____ PROVIDED DATA

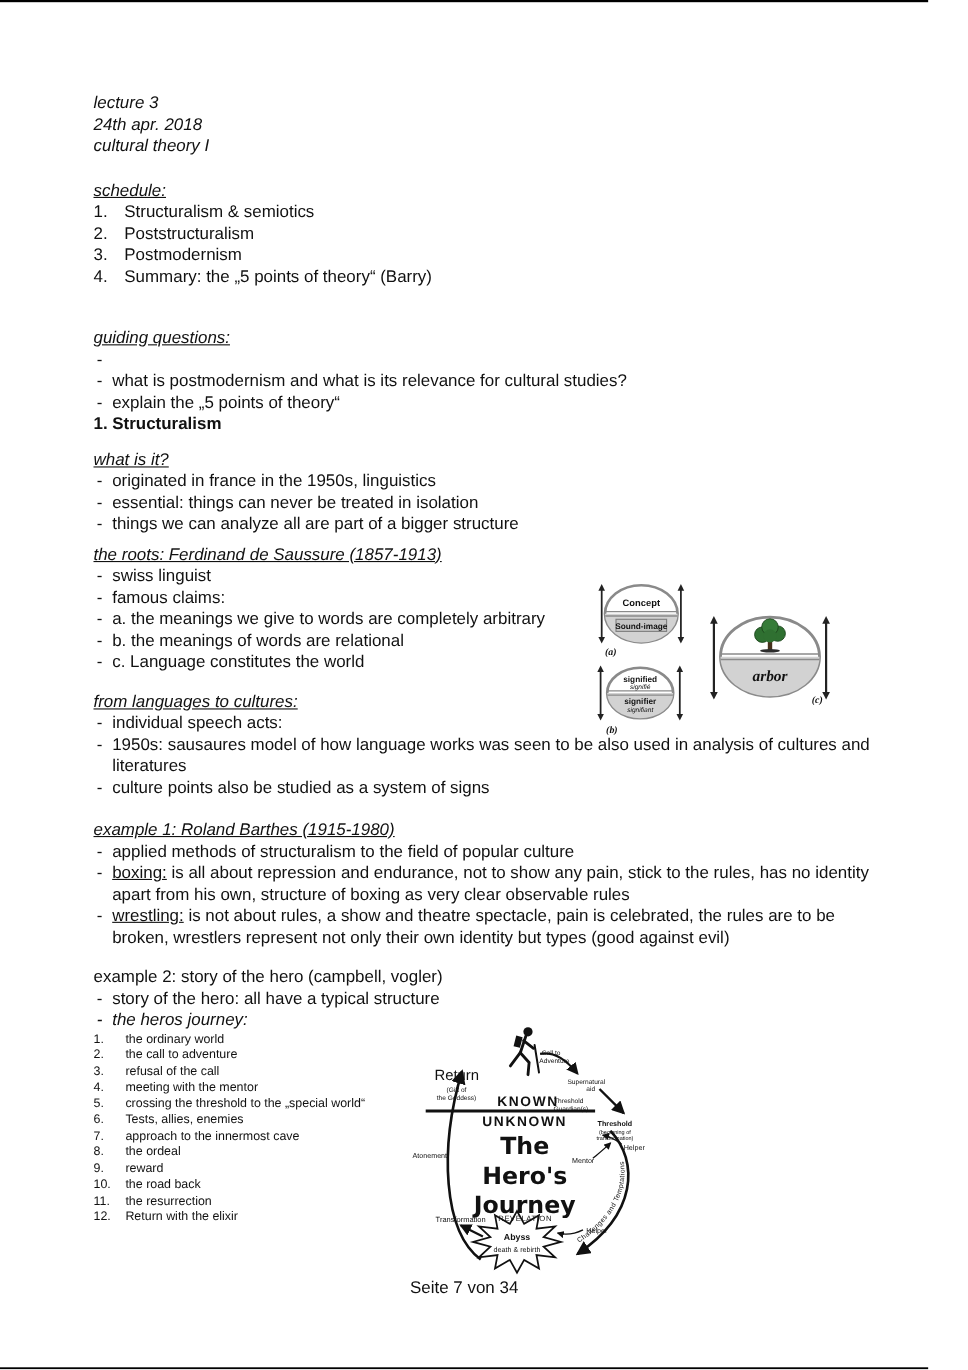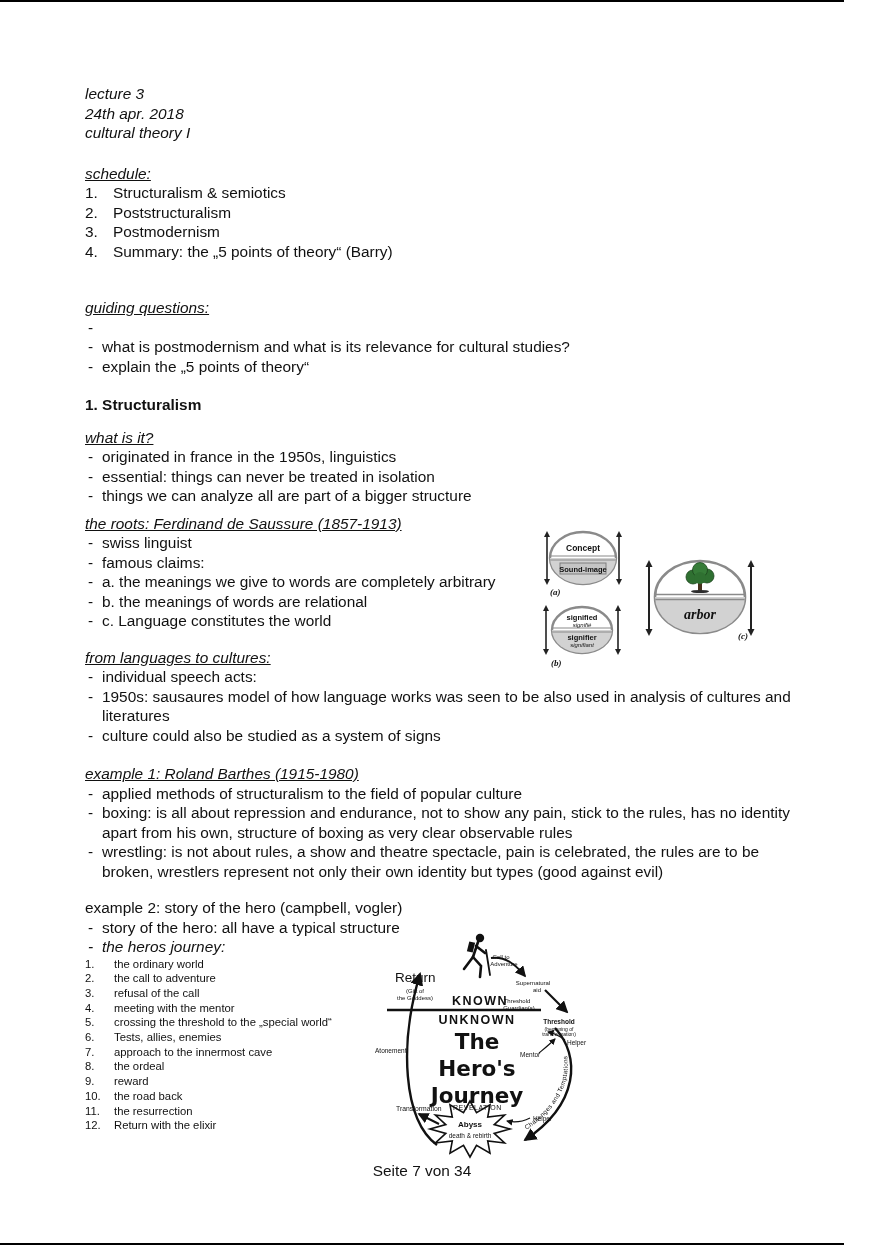--- a/index.html
+++ b/index.html
@@ -9,31 +9,31 @@
     color:#111; overflow:hidden;
   }
   .edge { position:absolute; left:0; width:100%; height:2px; background:#000; }
   .edge.top { top:0; } .edge.bottom { bottom:0; }
   .content { position:absolute; left:85px; top:84px; width:712px; }
   .hdr { font-style:italic; }
   .sec-head { text-decoration:underline;font-style:italic; }
   .bold-head { font-weight:bold; }
   .blk-schedule   { margin-top:21px; }
   .blk-guiding    { margin-top:37px; }
-  .blk-struct     { margin-top:19px; }
+  .blk-struct     { }
   .blk-whatisit   { margin-top:13px; }
   .blk-roots      { margin-top:8px; }
   .blk-languages  { margin-top:17px; }
   .blk-example1   { margin-top:19px; }
   .blk-example2   { margin-top:17px; }
   .nrow { display:flex; }
   .nrow .num { flex:none; width:28px; }
   .drow { display:flex; }
   .drow .dash { flex:none; width:17px; padding-left:3px; box-sizing:border-box; }
-  .u { }
+  .u { text-decoration:underline; }
   .it { font-style:italic; }
   .steps { font-size:11.3px; line-height:14.7px; width:330px; }
   .steps .num { width:29px; }
   .footer { position:absolute; top:1161px; left:0; width:100%; text-align:center; }
   .fig { position:absolute; }
   .fig-saussure { left:538px; top:526px; }
   .fig-hero { left:373px; top:926px; }
   svg text { fill:#111; }
 </style>
 </head>
@@ -133,21 +133,21 @@
       <div class="drow">
           <span class="dash">-</span>
           <span>individual speech acts:</span>
         </div>
       <div class="drow">
           <span class="dash">-</span>
           <span>1950s: sausaures model of how language works was seen to be also used in analysis of cultures and literatures</span>
         </div>
       <div class="drow">
           <span class="dash">-</span>
-          <span>culture could also be studied as a system of signs</span>
+          <span>culture points also be studied as a system of signs</span>
         </div>
     </div>
 
     <div class="blk-example1">
       <div class="sec-head">example 1: Roland Barthes (1915-1980)</div>
       <div class="drow">
           <span class="dash">-</span>
           <span>applied methods of structuralism to the field of popular culture</span>
         </div>
       <div class="drow">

________

## PROBLEM TO WORK ON
Which lines of the records above contain the word "font"? Copy each of them.

## EXERCISE SOLUTION
   .hdr { font-style:italic; }
   .sec-head { text-decoration:underline;font-style:italic; }
   .bold-head { font-weight:bold; }
   .it { font-style:italic; }
   .steps { font-size:11.3px; line-height:14.7px; width:330px; }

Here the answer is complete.